Activity = Your answer must be the exact lines from the one holding "discount: 10% = 162.84 -> 10% = 156.15" through the final line of the records below, both included, and nothing more.

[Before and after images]

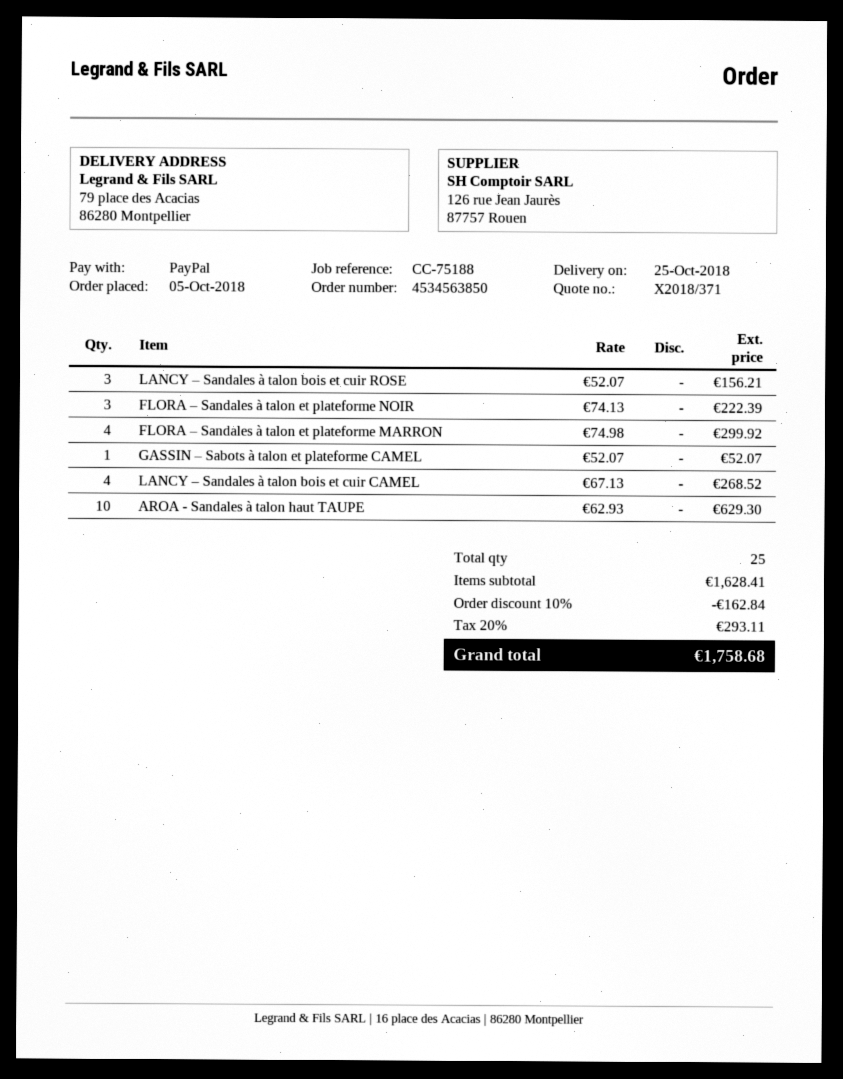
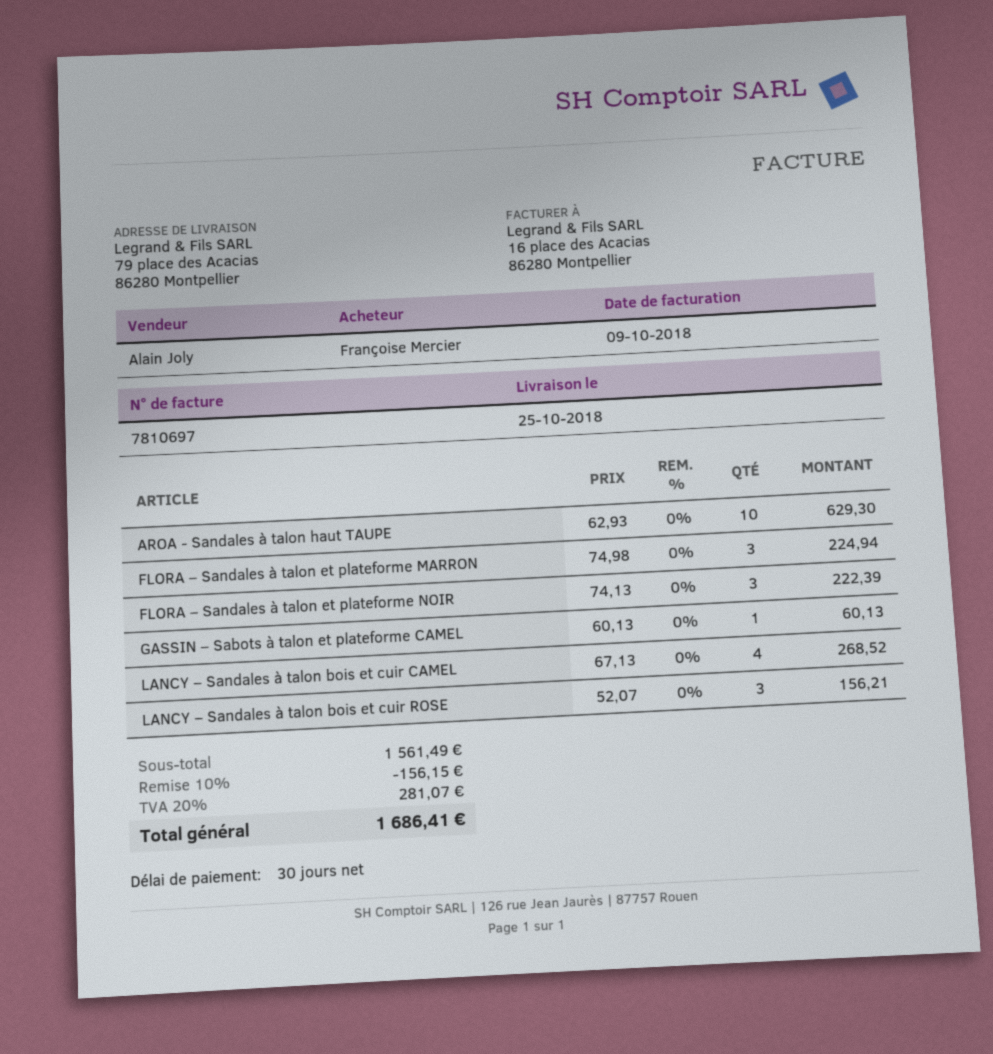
FLORA – Sandales à talon et plateforme MARRON: 4 x 74.98 = 299.92 -> 3 x 74.98 = 224.94
GASSIN – Sabots à talon et plateforme CAMEL: 1 x 52.07 = 52.07 -> 1 x 60.13 = 60.13
subtotal: 1628.41 -> 1561.49
discount: 10% = 162.84 -> 10% = 156.15
tax: 20% = 293.11 -> 20% = 281.07
total: 1758.68 -> 1686.41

Answer space =
discount: 10% = 162.84 -> 10% = 156.15
tax: 20% = 293.11 -> 20% = 281.07
total: 1758.68 -> 1686.41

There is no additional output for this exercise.